══ GIVEN RECORDS

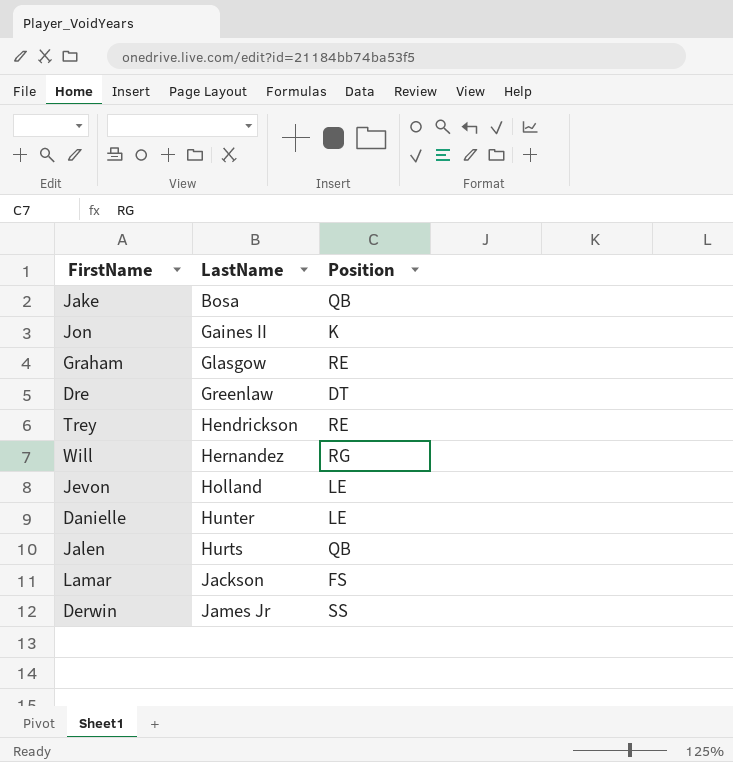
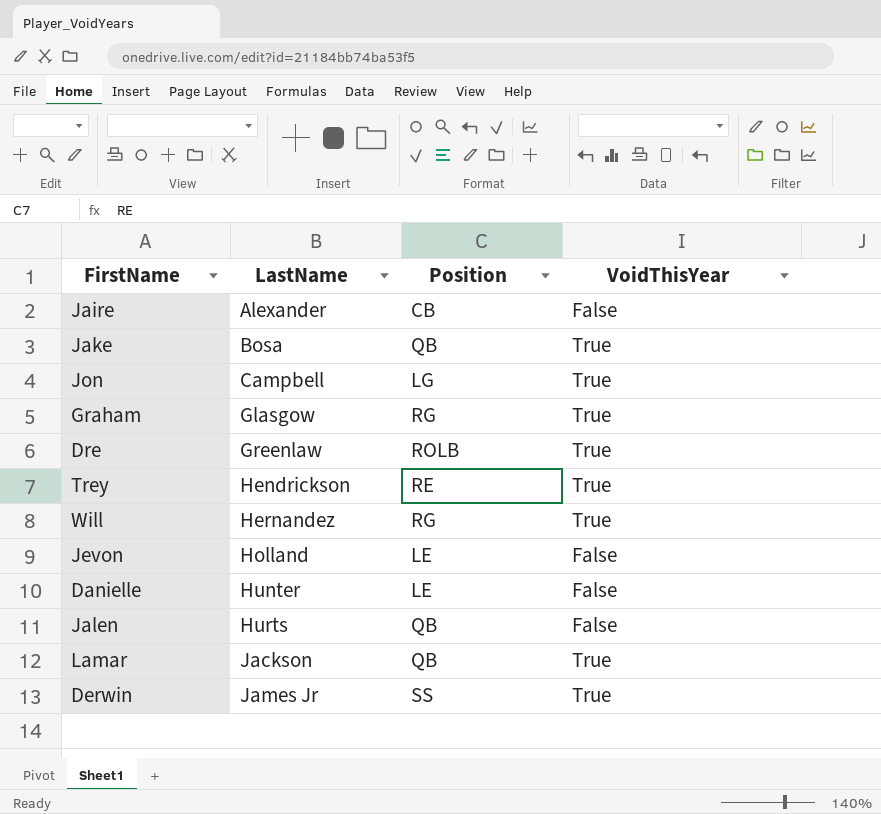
column VoidThisYear | position: none -> 4
row Jaire: none -> Alexander | CB | False
Jon | LastName: Gaines II -> Campbell
Jon | Position: K -> LG
Graham | Position: RE -> RG
Dre | Position: DT -> ROLB
Lamar | Position: FS -> QB

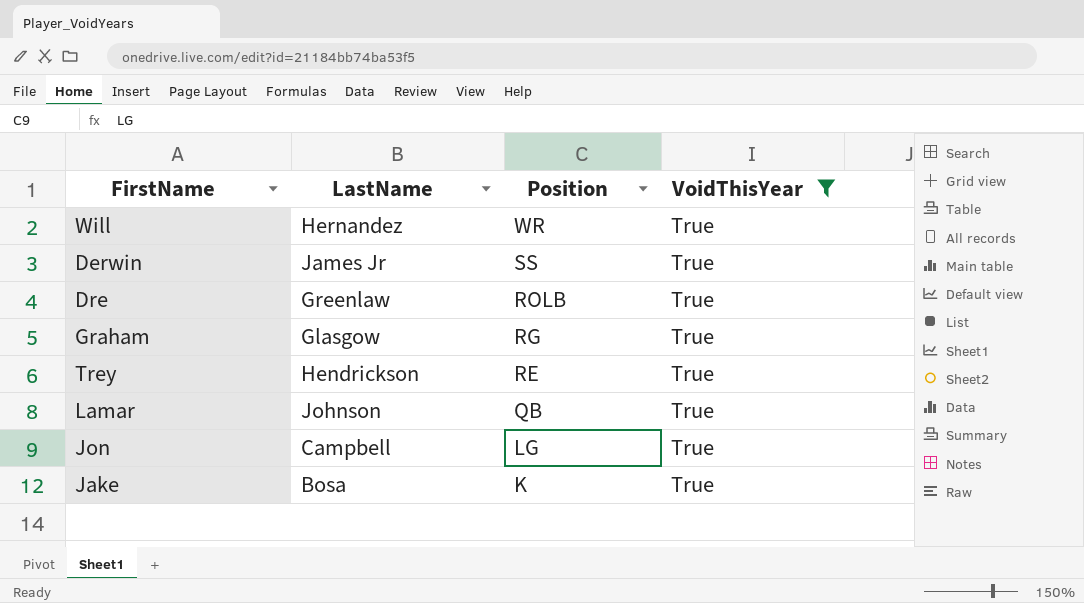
filter: none -> VoidThisYear = True
row order: LastName ascending -> Position descending
Will | Position: RG -> WR
Lamar | LastName: Jackson -> Johnson
Jake | Position: QB -> K

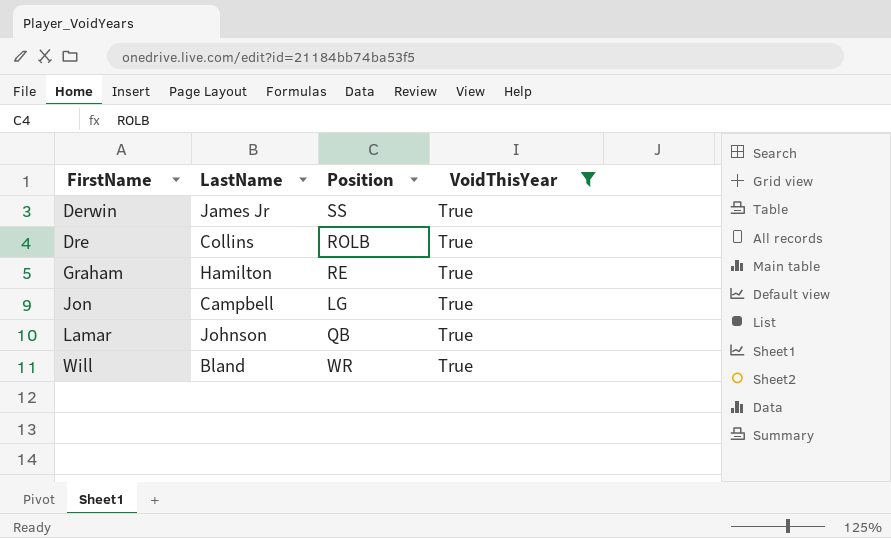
row order: Position descending -> FirstName ascending
row Trey: Hendrickson | RE | True -> none
row Jake: Bosa | K | True -> none
Dre | LastName: Greenlaw -> Collins
Graham | LastName: Glasgow -> Hamilton
Graham | Position: RG -> RE
Will | LastName: Hernandez -> Bland

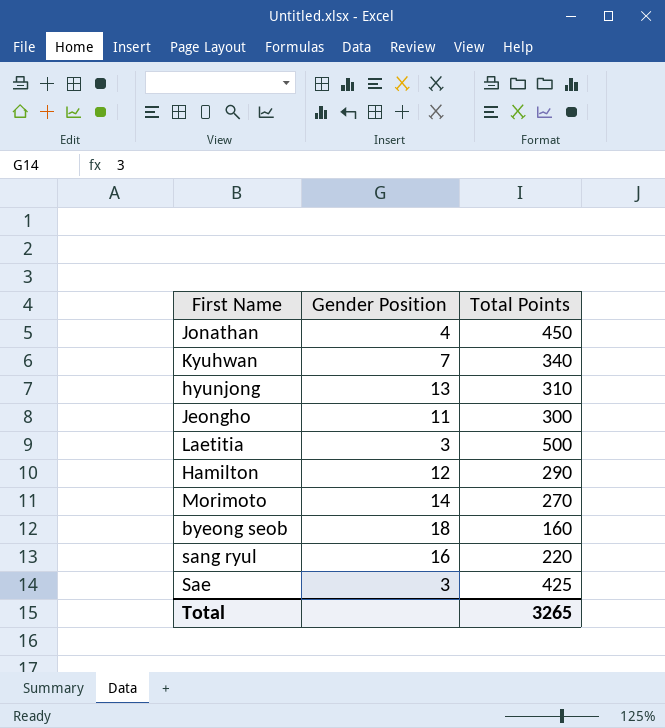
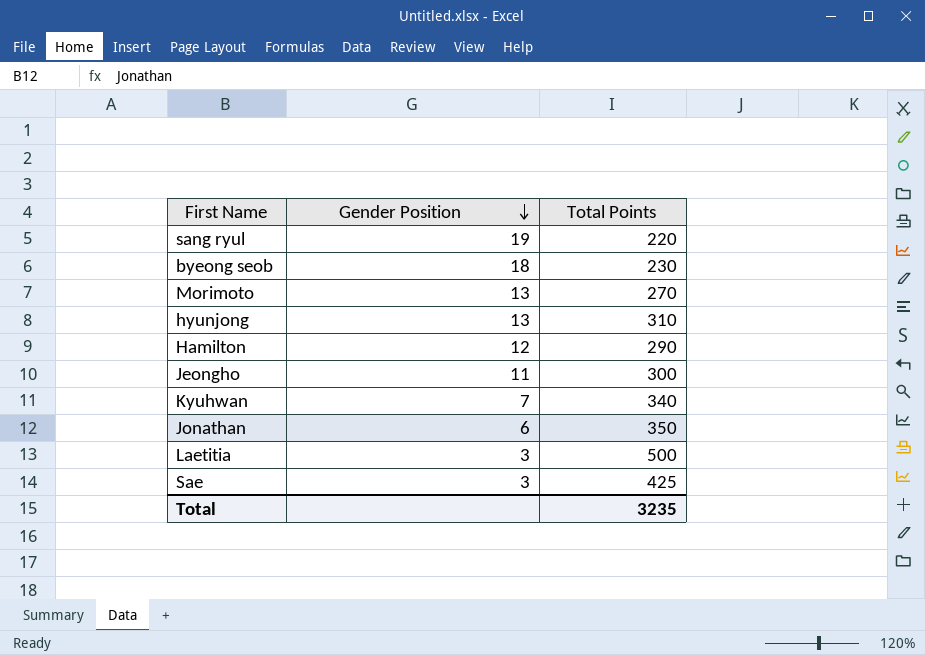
row order: none -> Gender Position descending
sang ryul | Gender Position: 16 -> 19
byeong seob | Total Points: 160 -> 230
Morimoto | Gender Position: 14 -> 13
Jonathan | Gender Position: 4 -> 6
Jonathan | Total Points: 450 -> 350
Total | Total Points: 3265 -> 3235

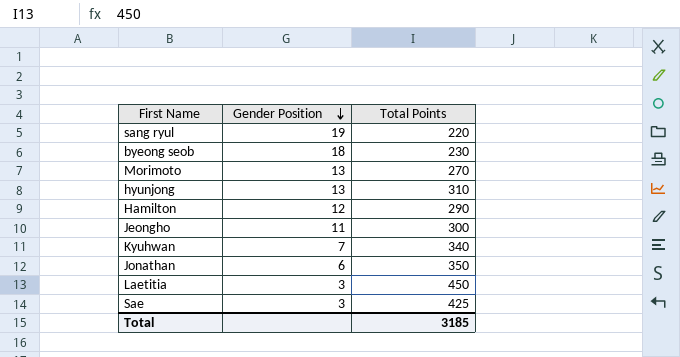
Laetitia | Total Points: 500 -> 450
Total | Total Points: 3235 -> 3185

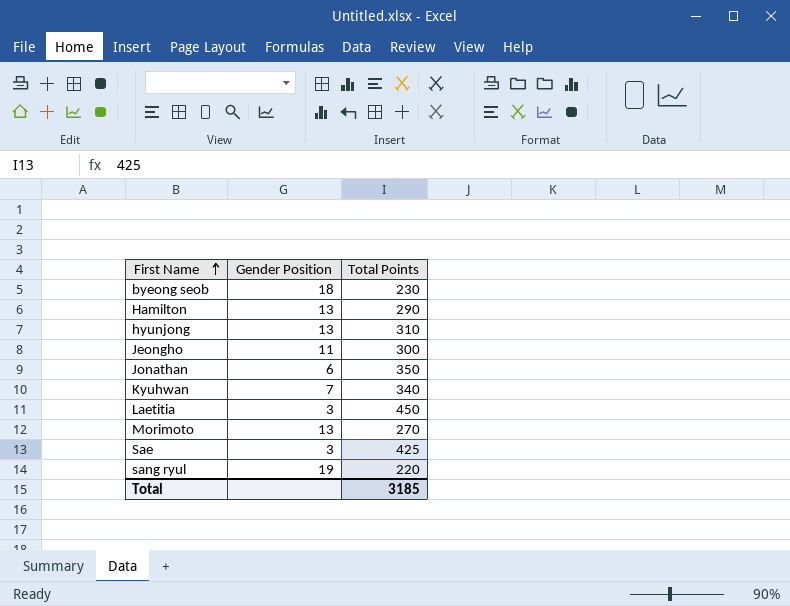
row order: Gender Position descending -> First Name ascending
Hamilton | Gender Position: 12 -> 13

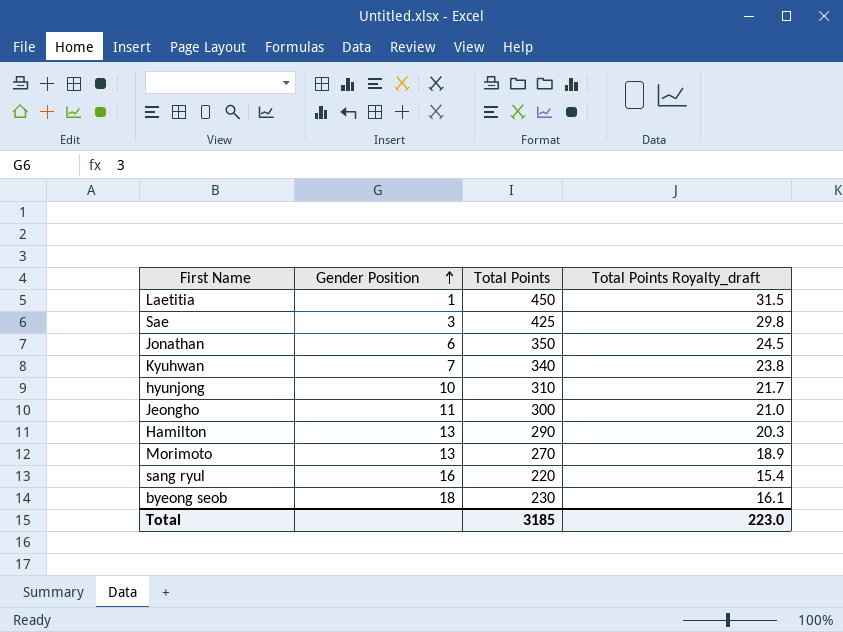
row order: First Name ascending -> Gender Position ascending
column Total Points Royalty_draft | formula: none -> [Total Points] * 0.07
Laetitia | Gender Position: 3 -> 1
hyunjong | Gender Position: 13 -> 10
sang ryul | Gender Position: 19 -> 16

════

> **THE PROBLEM**
The number of lines in the data that contain the word "sang" is all that should be stated.

> **THE ANSWER**
2